PDA

View Full Version : Imported dates



mdmackillop
04-04-2010, 05:13 AM
I'm downloading data from a website and the dates column is being entered either as text for unrecognised UK date values or swapped day /month values. ie 31/01/2008 should be followd by 01/02/2008.
As I have 20k plus mixed values, I'm looking for any suggestions to produce a column of correct dates.

SamT
04-04-2010, 06:45 AM
I'm not real sure what you are asking to solve, but you can modify this code to suit.

In fact, if you think of the variables "Red," "Blue," and "Green" as meaning "Month," "Day," and "Year" it will work as is if you rearrange Red, Blue and Green in the highlighted line at the bottom and do something with the "OOPS:" section below it.

Edit: Oh yeah, and change the return Type of the Function.

Function ColorValue(ByVal RGBString As String) As Long
' Accepts any string containing three seperate numeric values.
' Ex: 1,2,3; 1 2 3; RGB(1, 2, 3); R1, G2, B3; RGB(1 - 2 - 3)
' Returns the Color Value of RGBString as a Long
' irrespective of presence of nonnumeric characters.

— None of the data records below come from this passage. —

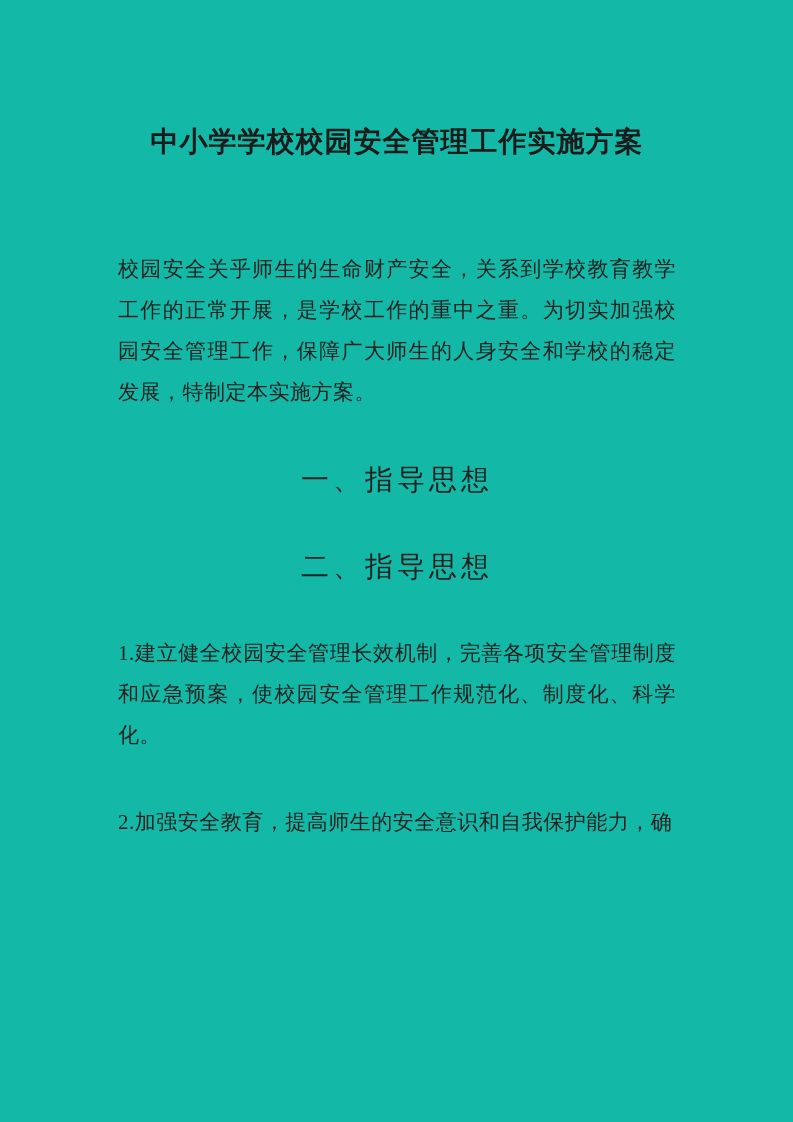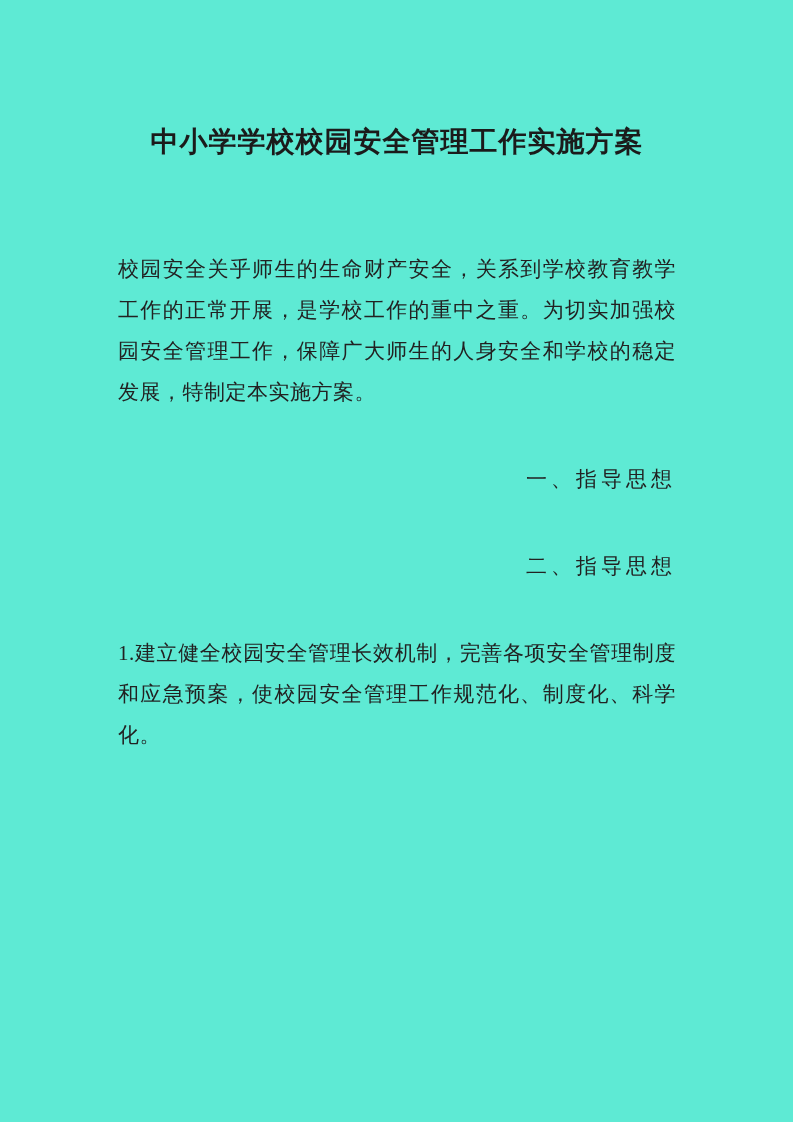--- a/index.html
+++ b/index.html
@@ -4,21 +4,21 @@
 <style>
   html, body {
     margin: 0;
     padding: 0;
     background: #ffffff;
   }
   .page {
     position: relative;
     width: 793px;
     height: 1122px;
-    background: #5eead4;
+    background: #14b8a6;
     overflow: hidden;
     font-family: "Liberation Serif", "DejaVu Serif", serif;
     color: #212121;
   }
   .content {
     margin-left: 118px;
     margin-right: 117px;
   }
   .doc-title {
     margin: 0;
@@ -38,38 +38,39 @@
     text-align: justify;
     text-justify: inter-character;
     color: #222222;
     word-break: break-all;
   }
   .para.first {
     margin-top: 89px;
   }
   .heading {
     margin: 46px 0 0 0;
-    font-size: 21px;
+    font-size: 28px;
     line-height: 41px;
     font-weight: 400;
     letter-spacing: 4px;
-    text-align: right;
+    text-align: center;
     color: #222222;
   }
 </style>
 </head>
 <body>
 
 <div class="page">
   <div class="content">
     <h1 class="doc-title">中小学学校校园安全管理工作实施方案</h1>
 
     <p class="para first">校园安全关乎师生的生命财产安全，关系到学校教育教学工作的正常开展，是学校工作的重中之重。为切实加强校园安全管理工作，保障广大师生的人身安全和学校的稳定发展，特制定本实施方案。</p>
 
     <h2 class="heading">一、指导思想</h2>
 
 
     <h2 class="heading">二、指导思想</h2>
 
     <p class="para">1.建立健全校园安全管理长效机制，完善各项安全管理制度和应急预案，使校园安全管理工作规范化、制度化、科学化。</p>
 
+    <p class="para">2.加强安全教育，提高师生的安全意识和自我保护能力，确</p>
   </div>
 </div>
 
 </body></html>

Dim Red As Integer 'These hold the Calculated R, G, and B values.
Dim Green As Integer
Dim Blue As Integer

'********Get Red Value*********
'Strip leading nonnumeric characters
While Not IsNumeric(Left(RGBString, 1))
RGBString = Right(RGBString, Len(RGBString) - 1)
Wend
'Strip Trailing nonnumeric characters
While Not IsNumeric(Right(RGBString, 1))
RGBString = Left(RGBString, Len(RGBString) - 1)
Wend
'Check if RGBString is as long as shortest possible string ("n n n")
' where "n" is any number from 0 to 256
If Len(RGBString) < 5 Then GoTo OOPS
'Set Red = leading numeric characters
While IsNumeric(Left(RGBString, 1))
Red = Red & Left(RGBString, 1)
RGBString = Right(RGBString, Len(RGBString) - 1)
Wend
'Error Check
If Red > 256 Then GoTo OOPS
If Len(RGBString) < 3 Then GoTo OOPS 'Is not at least ("n n")
'*********Get Blue Value*************
While Not IsNumeric(Left(RGBString, 1))
RGBString = Right(RGBString, Len(RGBString) - 1)
Wend

While IsNumeric(Left(RGBString, 1))
Blue = Blue & Left(RGBString, 1)
RGBString = Right(RGBString, Len(RGBString) - 1)
Wend
If Blue > 256 Then GoTo OOPS
If Len(RGBString) < 2 Then GoTo OOPS 'Not =(" n")
'*************Get Blue Value**********
While Not IsNumeric(Left(RGBString, 1))
RGBString = Right(RGBString, Len(RGBString) - 1)
Wend

While IsNumeric(Left(RGBString, 1))
Green = Green & Left(RGBString, 1)
RGBString = Right(RGBString, Len(RGBString) - 1)
Wend
If Green > 256 Then GoTo OOPS
'***************Make RGB String Value*********
ColorValue = RGB(Red, Blue, Green)
Exit Function
OOPS:
ColorValue = RGB(256, 256, 256)
MsgBox ("Error! Check the RGB Values")
End Function

mdmackillop
04-04-2010, 07:53 AM
The issue is that Right returns the year from string values, but not from proper dates, and the proper dates are also wrong due to month/date being swapped.

GTO
04-04-2010, 08:33 AM
Hi Malcom,

If you haven't already thought of it, I have doubts that I would. That said, could you post an .xls format wb with some of the data?

Mark

SamT
04-04-2010, 08:44 AM
I'm just a barbarian Yank, what month is 1/2/2010?

GTO
04-04-2010, 08:49 AM
Greetings Sam,

English dates are in the same order as what we think of as Mil dates, ie d/m/y. So your example would be 1 FEB 2010.

Mark

mdmackillop
04-04-2010, 09:10 AM
Hi Mark,
Here's an xls copy. I' non't know if the dates will "self correct" in your Excel, hence the image in the first post.
Regards
Malcolm

SamT
04-04-2010, 10:13 AM
I very slightly modified and ran that macro above.

See if this helps

mdmackillop
04-04-2010, 10:51 AM
I'm afraid it's not catching the "wrong" dates. The following should be 2 successive dates.

SamT
04-04-2010, 11:05 AM
Are they all in the same country style?

Try changing the function type to String All it does is catch each set of numericals in order and concatenate them back together with a "-" in between each set.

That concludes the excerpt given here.